Latitude shape after fix: (4161,)
Longitude shape after fix: (4481,)
Final Data shape: (4161, 4481)


In [None]:
# Confirm lat/lon were added as spatial dimensions to netCDF 
tsm_nc_spdm_view = xr.open_dataset("/Users/lopezama/Documents/Blackwood/MERIS/scripts/earth_data/test_data/20120407T182134_use/tsm_nn_spdm.nc")
tsm_nc_spdm_view

In [None]:
# Show min and max variable values in netCDF

def find_min_max(file_path, variable_name):
    """
    Finds the minimum and maximum values of a specified variable within a NetCDF file.

    Args:
        file_path (str): The path to the NetCDF file.
        variable_name (str): The name of the variable to analyze.

    Returns:
        tuple: A tuple containing the minimum and maximum values.
    """
    try:
        with Dataset(file_path, 'r') as nc_file:
            if variable_name not in nc_file.variables:
                raise ValueError(f"Variable '{variable_name}' not found in the file.")
            
            variable_data = nc_file.variables[variable_name][:]
            
            if np.size(variable_data) == 0:
                 raise ValueError(f"Variable '{variable_name}' has no data.")

            min_value = np.nanmin(variable_data)
            max_value = np.nanmax(variable_data)
            
            if np.isnan(min_value) or np.isnan(max_value):
                raise ValueError(f"Could not determine min/max values for '{variable_name}'. Ensure the data does not exclusively contain NaN values.")

            return min_value, max_value

    except FileNotFoundError:
        raise FileNotFoundError(f"File not found: {file_path}")
    except Exception as e:
         raise Exception(f"An error occurred: {e}")
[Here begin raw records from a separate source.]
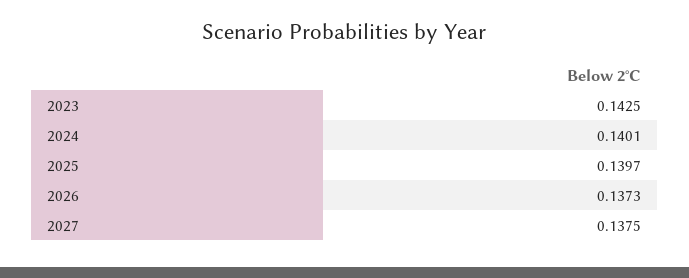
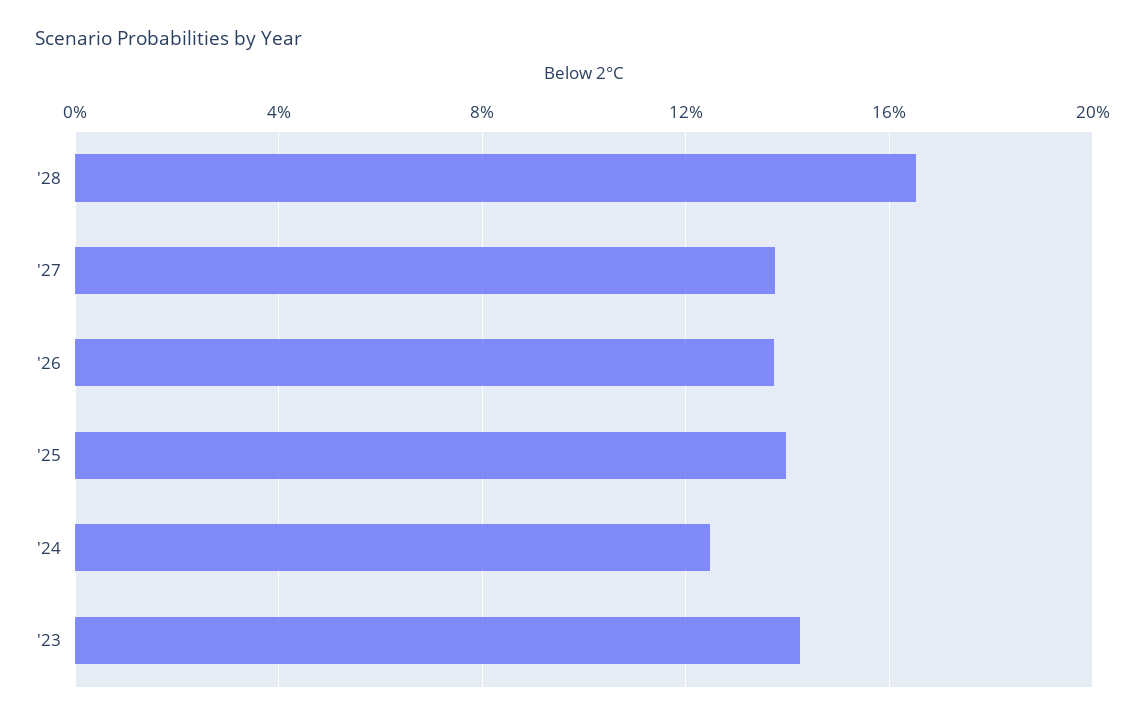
2024: 0.1401 -> 0.125
'28: none -> 0.165

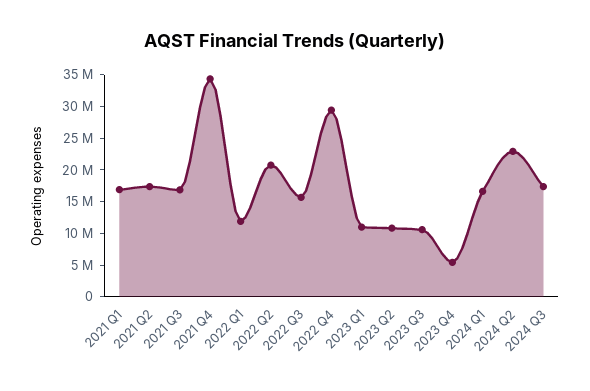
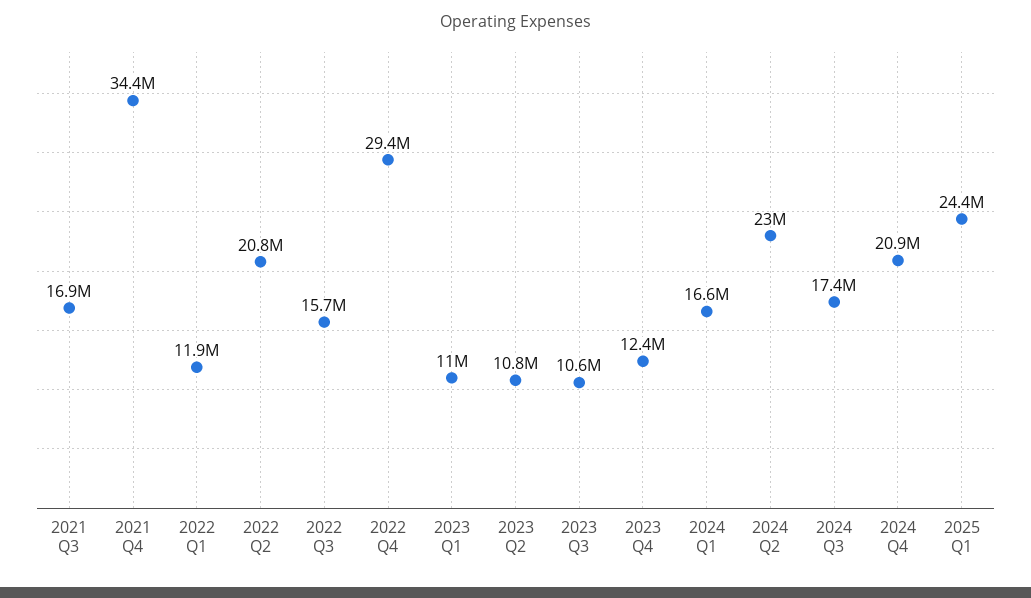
2021 Q1: 17500000 -> none
2021 Q2: 17500000 -> none
2023 Q4: 5000000 -> 12400000
2024 Q4: none -> 20900000
2025 Q1: none -> 24400000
if __name__ == '__main__':
    file_path = '/Users/lopezama/Documents/Blackwood/MERIS/scripts/earth_data/test_data/20120407T182134_use/tsm_nn_spdm.nc'  # Replace with the actual path to your NetCDF file
    variable_name = 'TSM_NN'  # Replace with the name of the variable you want to analyze

    try:
        min_val, max_val = find_min_max(file_path, variable_name)
        print(f"Minimum value of '{variable_name}': {min_val}")
        print(f"Maximum value of '{variable_name}': {max_val}")
    except Exception as e:
        print(f"Error: {e}")

In [None]:
# Show values of first 20 pixels in netCDF

def print_netcdf_to_dataframe(file_path, variable_name):
    """
    Prints data from a NetCDF file to a Pandas DataFrame for the first 10 pixels.

    Args:
        file_path (str): Path to the NetCDF file.
        variable_name (str): Name of the variable to extract.
    """
    try:
        with nc.Dataset(file_path, 'r') as nc_file:
            variable_data = nc_file.variables[variable_name][:]

            if variable_data.ndim < 2:
                print("Variable must have at least 2 dimensions (e.g., latitude, longitude).")
                return

            num_pixels = min(20, variable_data.shape[-1])
            data_values = variable_data[..., :num_pixels]

            df = pd.DataFrame(data=data_values.reshape(-1, num_pixels))
            print(df)

    except FileNotFoundError:
        print(f"Error: File not found: {file_path}")
    except KeyError:
        print(f"Error: Variable '{variable_name}' not found in the file.")
    except Exception as e:
        print(f"An unexpected error occurred: {e}")


# Path to netcdf you want to look at
file_path = '/Users/lopezama/Documents/Blackwood/MERIS/scripts/earth_data/test_data/20120407T182134_use/tsm_nn_spdm.nc'

# Specify the variable you want to look at
variable_name = 'TSM_NN'

# Display the values
print_netcdf_to_dataframe(file_path, variable_name)

In [None]:
# Clip TSM netCDF using lat/lon ROI shapefile

def crop_netcdf_with_shapefile(nc_file, shapefile, output_nc, data_var="TSM_NN"):
    """
    Crops a NetCDF file using a shapefile and logs a message if no data is found.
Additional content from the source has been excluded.